Action follows alleged involvement in CCTV camera saga
The Nelson Mandela Bay Municipality confirmed yesterday that it had suspended a second senior person – legal services official Nobuntu Mgogoshe. She is now the second person to face disciplinary action since the new DA-led coalition took control of the Bay in August.
Supply chain official Sox Nkanjeni, who had been on suspension since May last year, was fired last month. He was dismissed for misconduct. Acting city manager Johann Mettler yesterday confirmed Mgogoshe’s suspension.
This follows her alleged involvement in the R92.4-million payments to security company Afrisec Strategic Solutions.
She gave legal advice to chief financial officer Trevor Harper, who authorised the payment of R35-million for services rendered by Afrisec.
Afrisec was paid for CCTV cameras for the IPTS bus system. The metro said the payments were irregular and unlawful as there was no legal contract in place.
Mgogoshe confirmed her suspension and that it was related to the Afrisec payments, but said there were no grounds for it.
Mettler would not give details about the suspension, saying only it was a matter between the employer and the employee.
“Ms Mgogoshe was suspended on November 10 and a disciplinary process will follow,” he said.
Mgogoshe lashed out at the metro over her suspension.
“It is nonsense. They are trying to cover their own backs. I gave legal opinion on information that was at my disposal,” she said.
“In my view, there are no grounds for this suspension. They already sued me, why suspend me? This happened two years ago.”
She said her actions were guided by the Municipal Finance Management Act.
“Legal opinion is legal opinion. I acted based on information given to me. There was proof that services were rendered and I gave an opinion on that,” Mgogoshe said.
She said she would go to the disciplinary hearing as she had done nothing wrong.
Earlier this month, it was reported that the municipality was suing Afrisec and seven of the city’s current and former senior staff in the hope of recouping the R92.4-million spent on the CCTV cameras.
The municipality believes the payments, ultimately approved by suspended corporate services boss Mod Ndoyana between November 2013 and September 2014, were irregular and unlawful as there was no legal contract in place.
It wants the Port Elizabeth High Court to hold Afrisec and the other seven people liable for the nine payments over the 10-month period.
The seven metro staff who are listed as defendants are Ndoyana, Harper, Nkanjeni, Mgogoshe, former IPTS boss Mhleli Tshamase and former municipal facilities directors Patrick Keble and Armien Madatt.

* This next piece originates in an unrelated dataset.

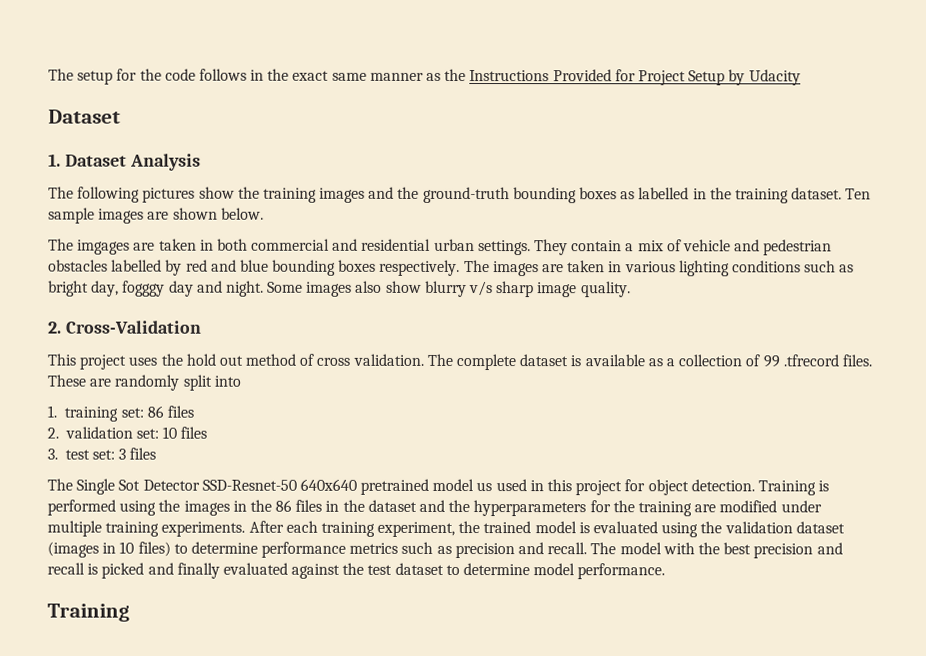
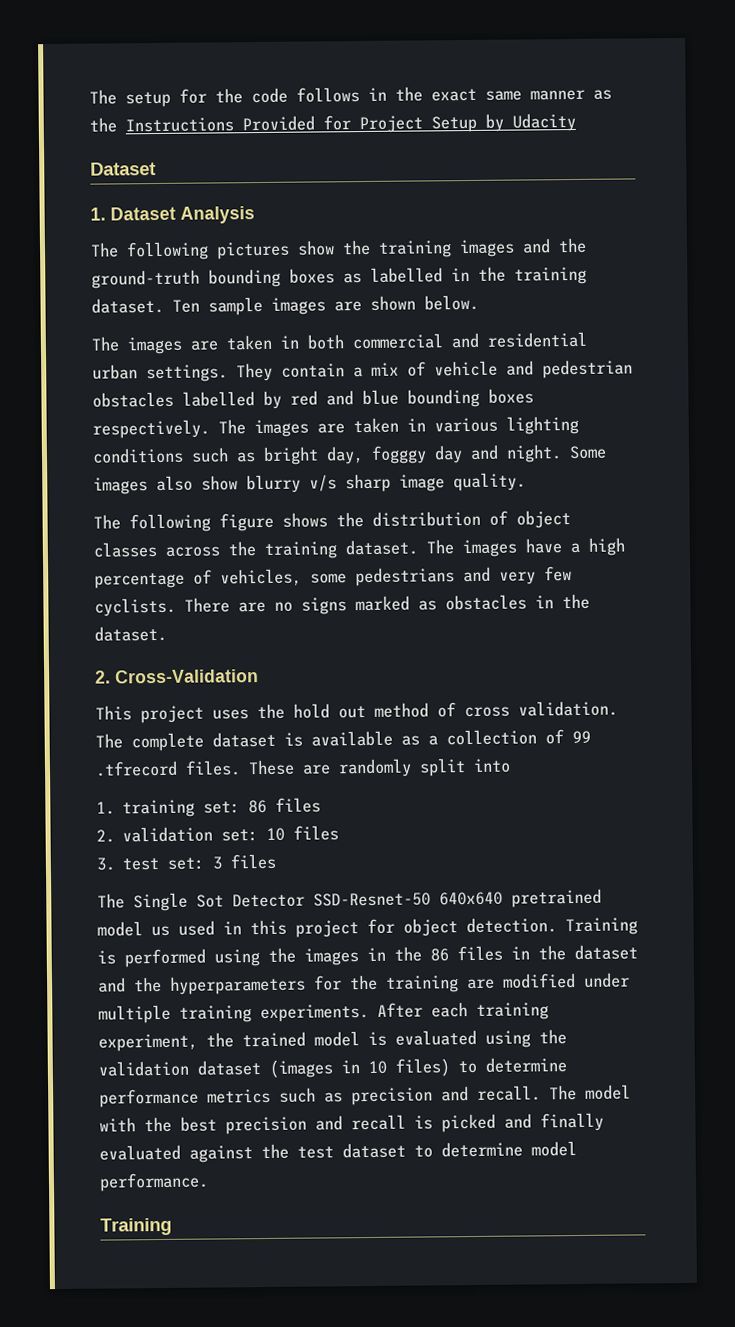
[77,239,131,255] imgages -> [127,336,183,355] images
(631, 289) none -> [93,510,571,533] [93,537,625,559] [94,566,572,589] [94,593,590,617] [94,625,167,642] // The following figure shows the distribution of object classes across the training dataset. The images have a high percentage of vehicles, some pedestrians and very few cyclists. There are no signs marked as obstacles in the dataset.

The city believes that Afrisec was “commensurately unjustifiably enriched” by the municipality and is liable to pay back the R92.4-million.
It claims the only binding document between the city and Afrisec was a letter from the municipality in July 2012, accepting Afrisec’s tender for the supply and installation of CCTV cameras and other security for municipal buildings.
The tender was for three years, capped at R5-million.
The municipality said no formal contract had ever been signed.
All eight defendants have denied any wrongdoing.
Mettler said yesterday the city was still dealing with other cases, but that these were still sub judice.
“It is the council that runs those processes,” he said.
“Until the council has expressed itself on the matters, we cannot discuss them.”
Last month, mayor Athol Trollip said the municipality was working hard to finalise suspensions and investigations, but that it was a difficult job.